WHAT TO PRODUCE — Below are entries; write every one of them out again exactly.

----- PROVIDED ENTRIES -----

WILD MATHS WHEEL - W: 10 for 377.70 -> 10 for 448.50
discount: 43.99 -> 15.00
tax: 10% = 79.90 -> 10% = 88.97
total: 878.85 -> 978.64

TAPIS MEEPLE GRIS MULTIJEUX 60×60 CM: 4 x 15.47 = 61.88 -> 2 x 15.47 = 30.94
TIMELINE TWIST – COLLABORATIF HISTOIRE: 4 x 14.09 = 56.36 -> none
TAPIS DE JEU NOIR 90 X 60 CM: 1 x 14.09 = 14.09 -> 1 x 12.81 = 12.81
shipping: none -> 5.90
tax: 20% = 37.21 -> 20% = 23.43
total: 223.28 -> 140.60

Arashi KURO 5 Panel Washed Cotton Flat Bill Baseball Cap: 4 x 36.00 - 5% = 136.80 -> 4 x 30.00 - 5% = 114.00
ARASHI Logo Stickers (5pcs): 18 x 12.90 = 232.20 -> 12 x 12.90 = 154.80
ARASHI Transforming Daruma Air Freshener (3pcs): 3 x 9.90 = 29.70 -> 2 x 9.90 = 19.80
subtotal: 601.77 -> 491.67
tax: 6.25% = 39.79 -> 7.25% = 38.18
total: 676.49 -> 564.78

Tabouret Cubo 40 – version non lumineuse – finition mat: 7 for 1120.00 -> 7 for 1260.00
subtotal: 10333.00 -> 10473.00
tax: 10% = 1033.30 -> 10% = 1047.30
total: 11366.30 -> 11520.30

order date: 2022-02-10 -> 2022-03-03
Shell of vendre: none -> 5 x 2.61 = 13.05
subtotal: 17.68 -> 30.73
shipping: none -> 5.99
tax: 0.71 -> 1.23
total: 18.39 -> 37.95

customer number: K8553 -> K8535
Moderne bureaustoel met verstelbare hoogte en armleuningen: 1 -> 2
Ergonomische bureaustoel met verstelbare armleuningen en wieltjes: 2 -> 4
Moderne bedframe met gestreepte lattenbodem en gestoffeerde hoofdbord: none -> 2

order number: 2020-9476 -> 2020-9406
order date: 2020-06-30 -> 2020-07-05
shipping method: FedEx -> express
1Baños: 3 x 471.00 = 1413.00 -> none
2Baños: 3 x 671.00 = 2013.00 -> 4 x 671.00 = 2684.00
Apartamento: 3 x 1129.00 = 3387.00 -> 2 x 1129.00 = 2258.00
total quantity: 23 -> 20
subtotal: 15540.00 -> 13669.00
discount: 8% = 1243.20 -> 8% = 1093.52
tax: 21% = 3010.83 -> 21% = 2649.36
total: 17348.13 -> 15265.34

-----

ANSWER TO THIS EXERCISE —
WILD MATHS WHEEL - W: 10 for 377.70 -> 10 for 448.50
discount: 43.99 -> 15.00
tax: 10% = 79.90 -> 10% = 88.97
total: 878.85 -> 978.64

TAPIS MEEPLE GRIS MULTIJEUX 60×60 CM: 4 x 15.47 = 61.88 -> 2 x 15.47 = 30.94
TIMELINE TWIST – COLLABORATIF HISTOIRE: 4 x 14.09 = 56.36 -> none
TAPIS DE JEU NOIR 90 X 60 CM: 1 x 14.09 = 14.09 -> 1 x 12.81 = 12.81
shipping: none -> 5.90
tax: 20% = 37.21 -> 20% = 23.43
total: 223.28 -> 140.60

Arashi KURO 5 Panel Washed Cotton Flat Bill Baseball Cap: 4 x 36.00 - 5% = 136.80 -> 4 x 30.00 - 5% = 114.00
ARASHI Logo Stickers (5pcs): 18 x 12.90 = 232.20 -> 12 x 12.90 = 154.80
ARASHI Transforming Daruma Air Freshener (3pcs): 3 x 9.90 = 29.70 -> 2 x 9.90 = 19.80
subtotal: 601.77 -> 491.67
tax: 6.25% = 39.79 -> 7.25% = 38.18
total: 676.49 -> 564.78

Tabouret Cubo 40 – version non lumineuse – finition mat: 7 for 1120.00 -> 7 for 1260.00
subtotal: 10333.00 -> 10473.00
tax: 10% = 1033.30 -> 10% = 1047.30
total: 11366.30 -> 11520.30

order date: 2022-02-10 -> 2022-03-03
Shell of vendre: none -> 5 x 2.61 = 13.05
subtotal: 17.68 -> 30.73
shipping: none -> 5.99
tax: 0.71 -> 1.23
total: 18.39 -> 37.95

customer number: K8553 -> K8535
Moderne bureaustoel met verstelbare hoogte en armleuningen: 1 -> 2
Ergonomische bureaustoel met verstelbare armleuningen en wieltjes: 2 -> 4
Moderne bedframe met gestreepte lattenbodem en gestoffeerde hoofdbord: none -> 2

order number: 2020-9476 -> 2020-9406
order date: 2020-06-30 -> 2020-07-05
shipping method: FedEx -> express
1Baños: 3 x 471.00 = 1413.00 -> none
2Baños: 3 x 671.00 = 2013.00 -> 4 x 671.00 = 2684.00
Apartamento: 3 x 1129.00 = 3387.00 -> 2 x 1129.00 = 2258.00
total quantity: 23 -> 20
subtotal: 15540.00 -> 13669.00
discount: 8% = 1243.20 -> 8% = 1093.52
tax: 21% = 3010.83 -> 21% = 2649.36
total: 17348.13 -> 15265.34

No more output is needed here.